An eight-year-old police sniffer dog was believed to have only a few months to live, but his trainer didn't have the heart to let go. Instead of abandoning the doberman, he took care of him, treating him with a combination of Ayurveda, homeopathy and allopathic medicines. Within months, the dog, suffering from second stage prostrate cancer, showed dramatic improvement and even won a silver medal in a national competition. Sometimes, man is a dog's best friend.

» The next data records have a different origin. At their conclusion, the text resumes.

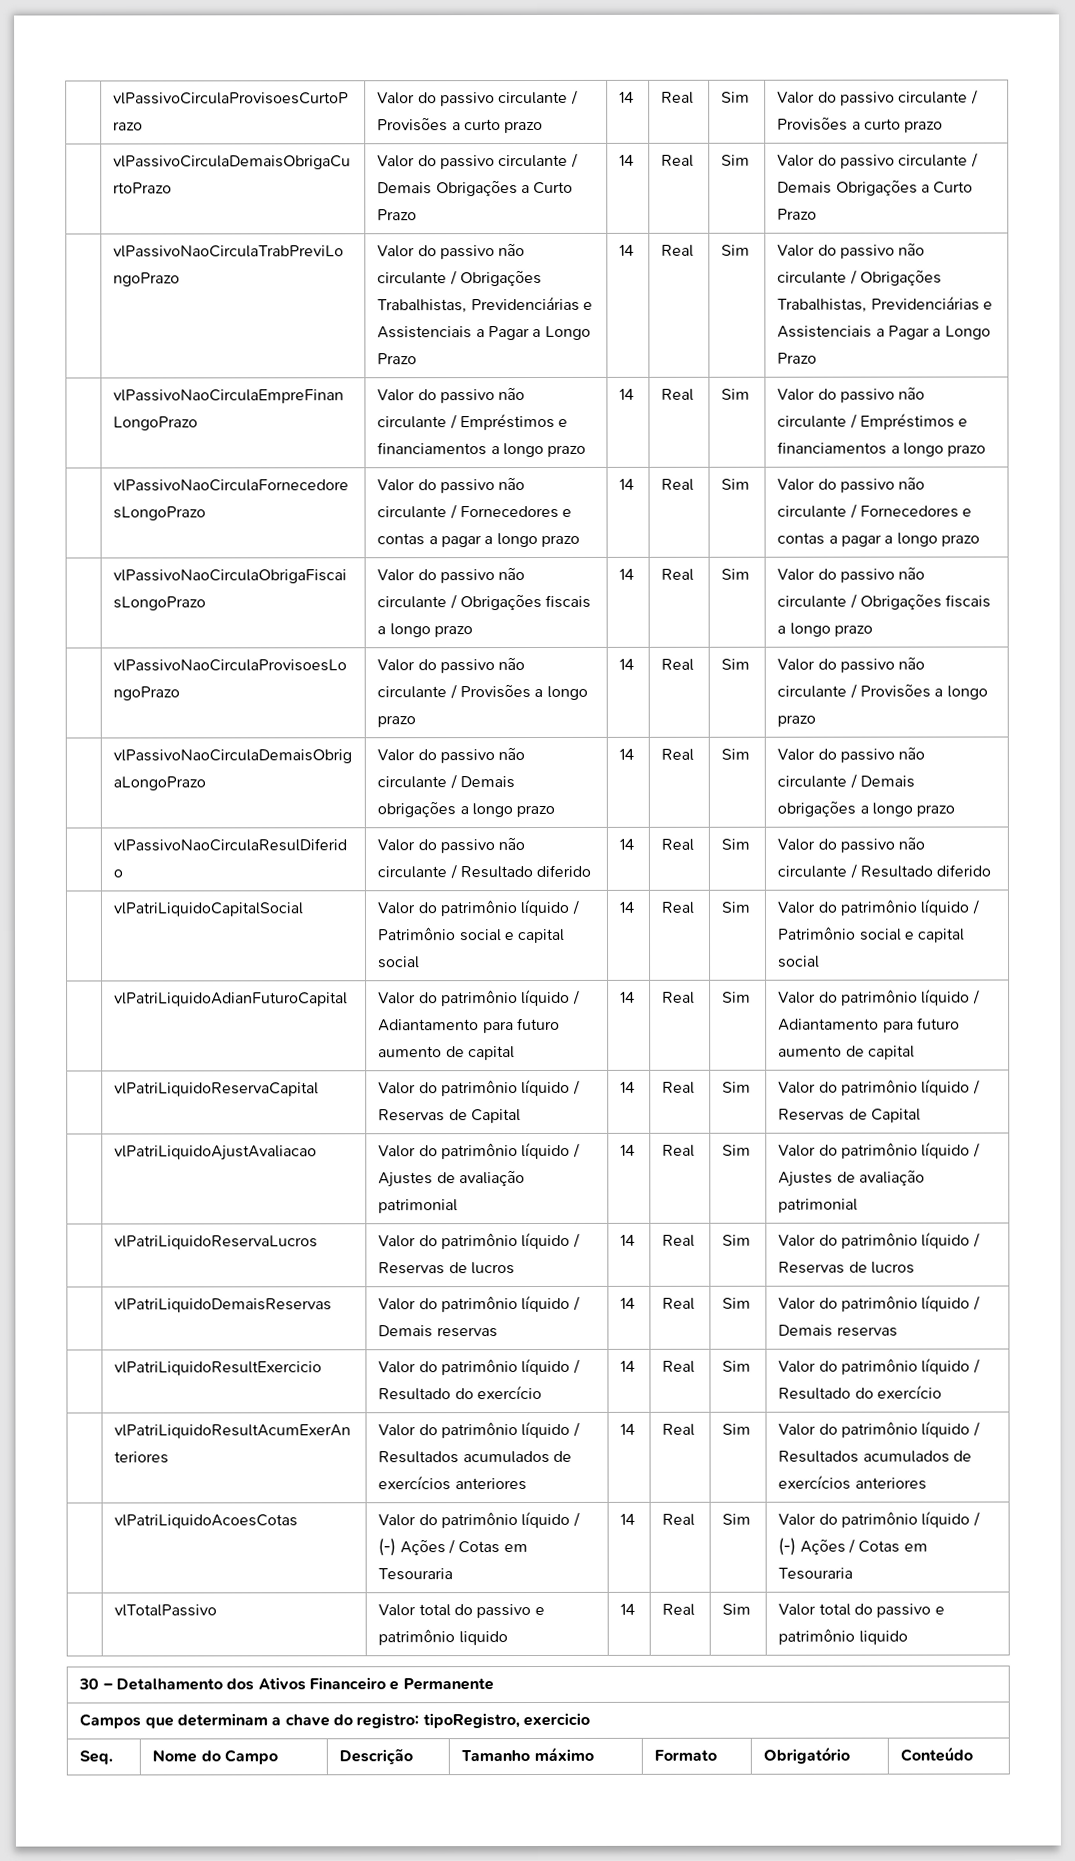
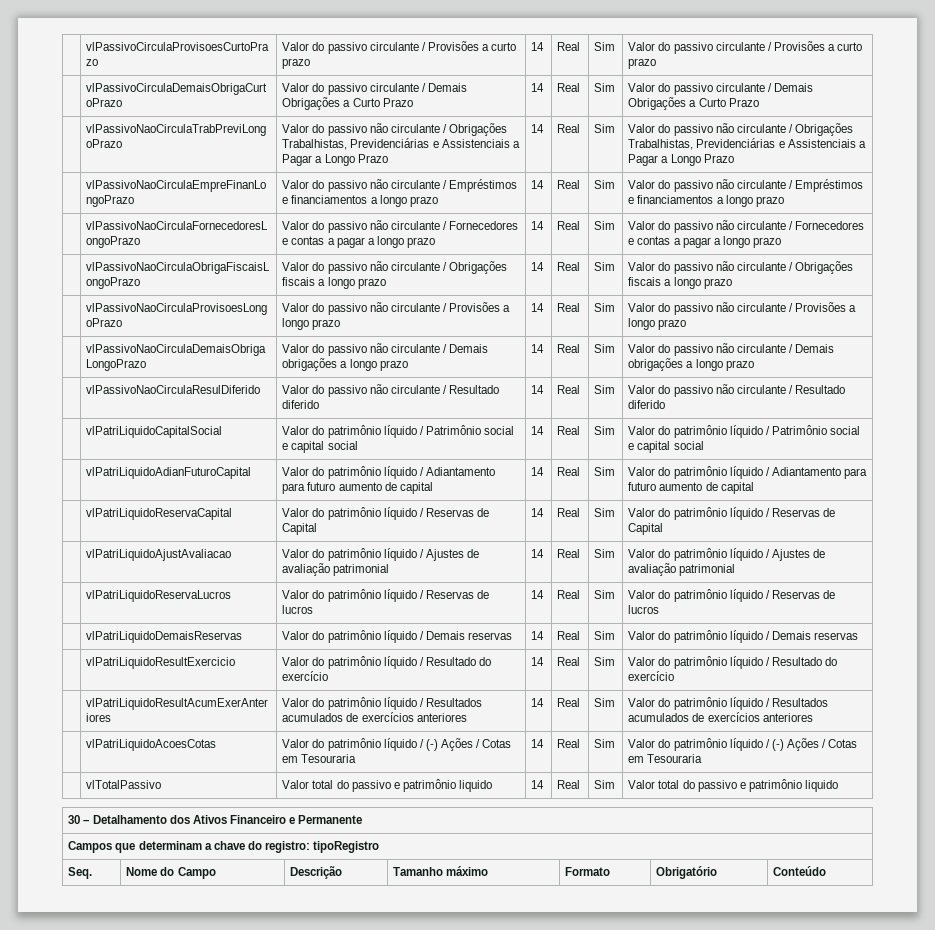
- Campos que determinam a chave do registro: tipoRegistro, exercicio
+ Campos que determinam a chave do registro: tipoRegistro

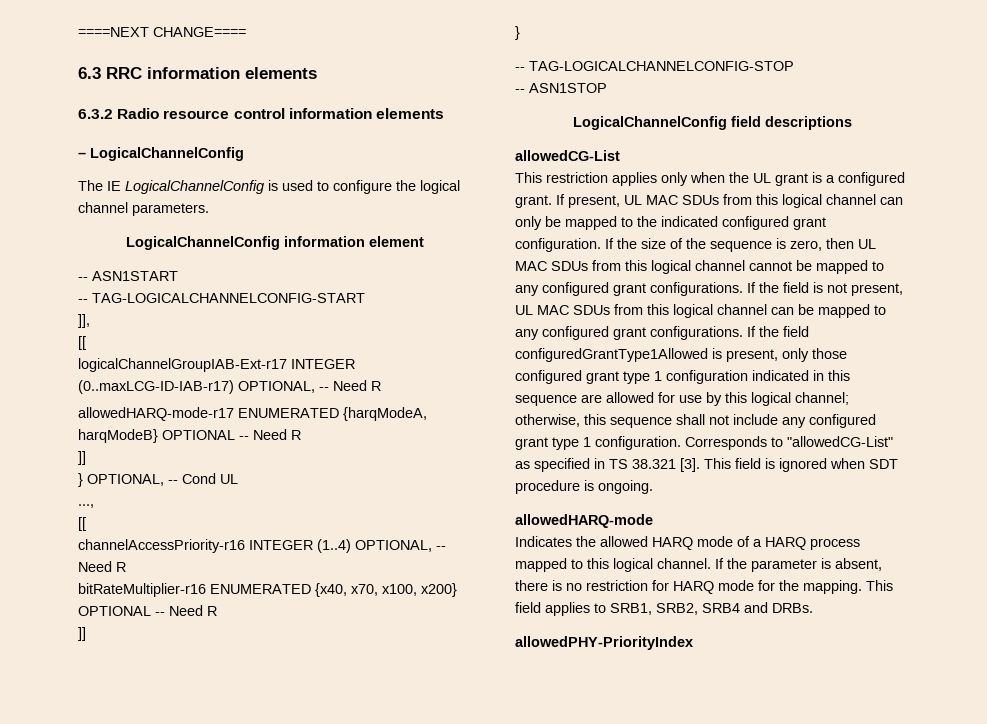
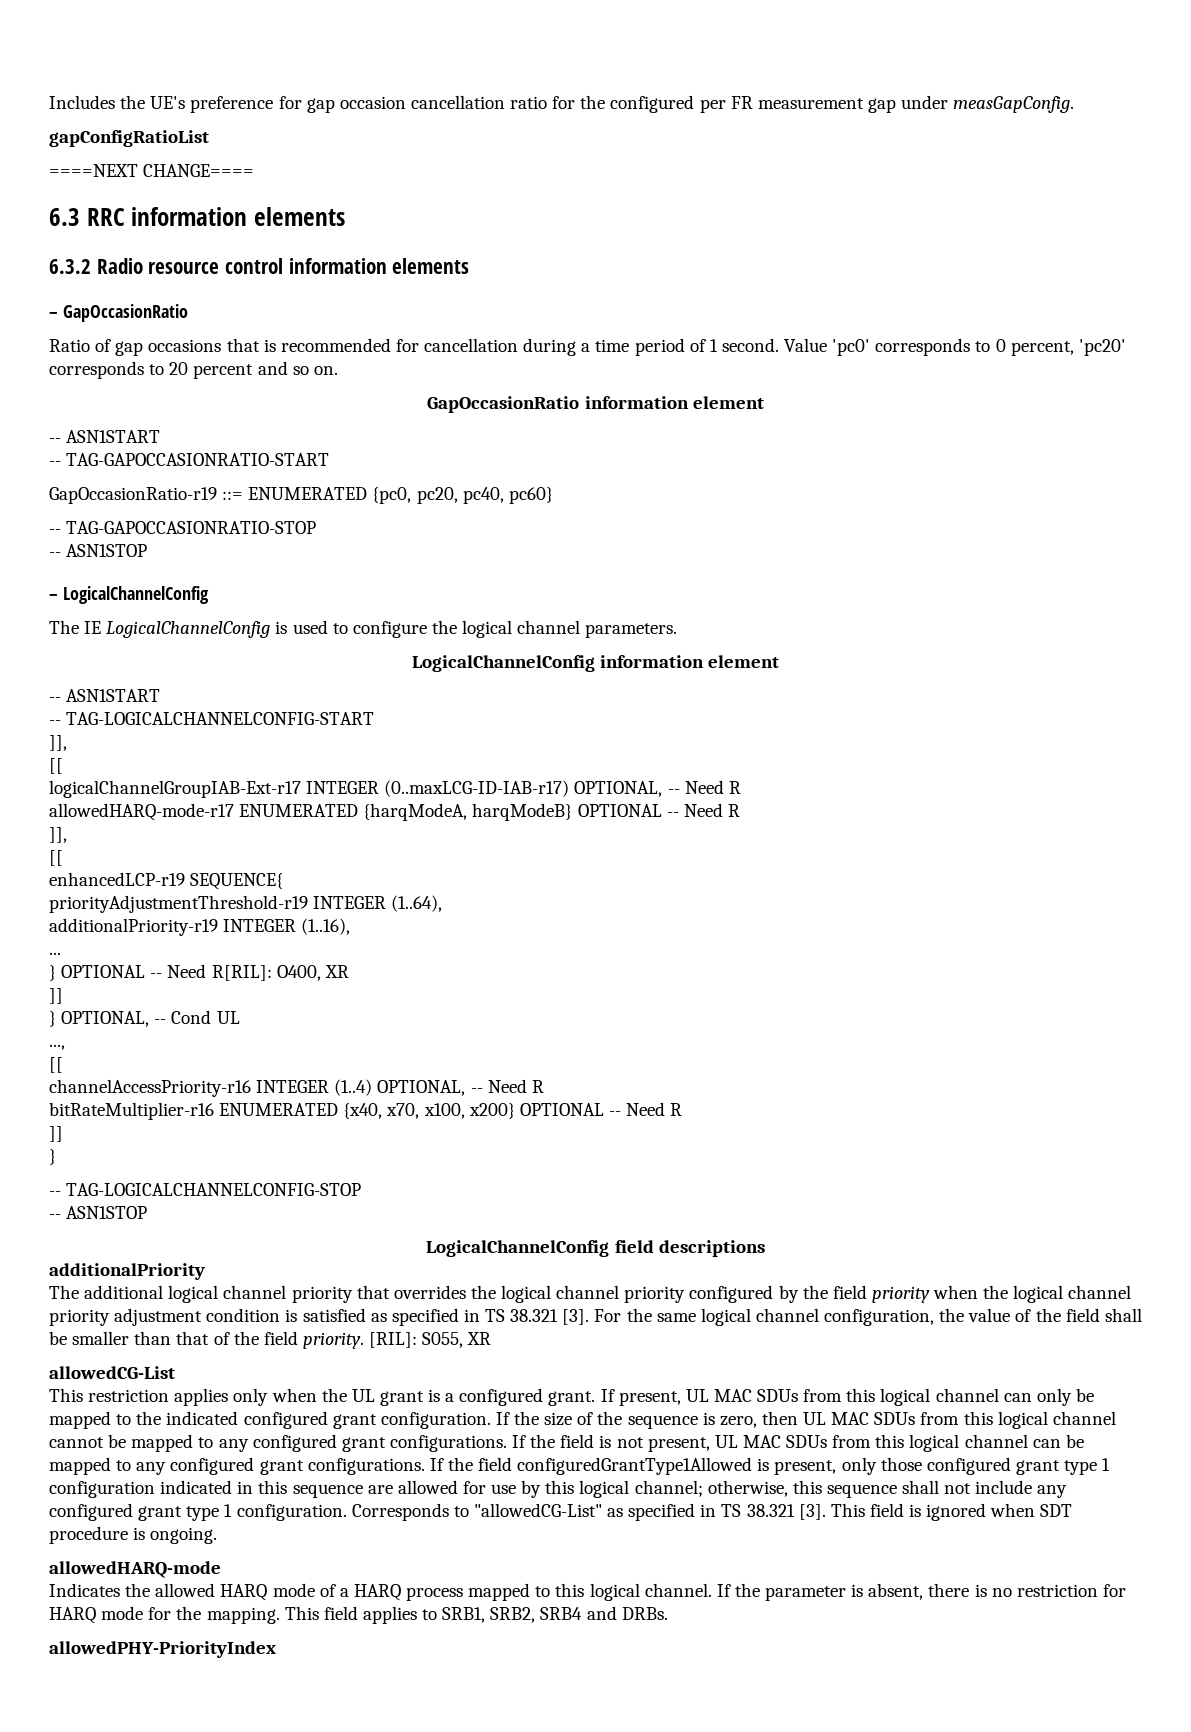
+ Includes the UE's preference for gap occasion cancellation ratio for the configured per FR measurement gap under measGapConfig.
+ gapConfigRatioList
+ – GapOccasionRatio
+ Ratio of gap occasions that is recommended for cancellation during a time period of 1 second. Value 'pc0' corresponds to 0 percent, 'pc20' corresponds to 20 percent and so on.
+ GapOccasionRatio information element
+ -- ASN1START
+ -- TAG-GAPOCCASIONRATIO-START
+ GapOccasionRatio-r19 ::= ENUMERATED {pc0, pc20, pc40, pc60}
+ -- TAG-GAPOCCASIONRATIO-STOP
+ -- ASN1STOP
  allowedHARQ-mode-r17 ENUMERATED {harqModeA, harqModeB} OPTIONAL -- Need R
+ ]],
+ [[
+ enhancedLCP-r19 SEQUENCE{
+ priorityAdjustmentThreshold-r19 INTEGER (1..64),
+ additionalPriority-r19 INTEGER (1..16),
+ ...
+ } OPTIONAL -- Need R[RIL]: O400, XR
+ additionalPriority
+ The additional logical channel priority that overrides the logical channel priority configured by the field priority when the logical channel priority adjustment condition is satisfied as specified in TS 38.321 [3]. For the same logical channel configuration, the value of the field shall be smaller than that of the field priority. [RIL]: S055, XR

Remya Ramachandran, a resident of Thrissur, Kerala, quickly became everyone's favourite poster girl after she did something many girls in India balk at doing — she called off her wedding in protest of the dowry demands made by the prospective groom's family. Overwhelmed by the support she received for her action, Ramachandran appealed that people shouldn't make this a personal and try to change the social norm instead.
When Manasi Joshi got hit by a truck in 2011, she lost her leg. But, she didn't lose her confidence. This year, the 26-year-old won Silver in the Para Badminton World Championship held in England. The Mumbai girl's inspirational story went viral, winning her not just cheers and social media love, but, interestingly, marriage proposals and job offers too.
A group of Chennai tailors, who had lost their livelihood in the devastating Indian Ocean tsunami in 2004, have found work at an unusual place — Savile Row — the London street famous for bespoke tailoring for men. Over 300 people have been trained and over 130 workers employed in Tamil Nadu to stitch suits for a dream clientele that includes Richard Gere and Mick Jagger to the late Michael Jackson, and Vijay Amritraj, among others.
Even as the unprecedented Chennai rain flooded the city, closing down schools, destroying houses, and leaving thousands of people stranded, two young men started a WhatsApp initiative to source books from across Tamil Nadu to help students who have lost their textbooks and notebooks to the floods are perplexed about coping with the syllabus.
There were many stories of human goodwill that emerged out of the devastating floods in Chennai, but some stood out, perhaps especially because of recent instances of strife between Hindus and Muslims. And among these tales of humanity emerging from rain-battered Chennai is a story of a Hindu couple who have named their newborn after a Muslim who came to their rescue when the crisis blew them over.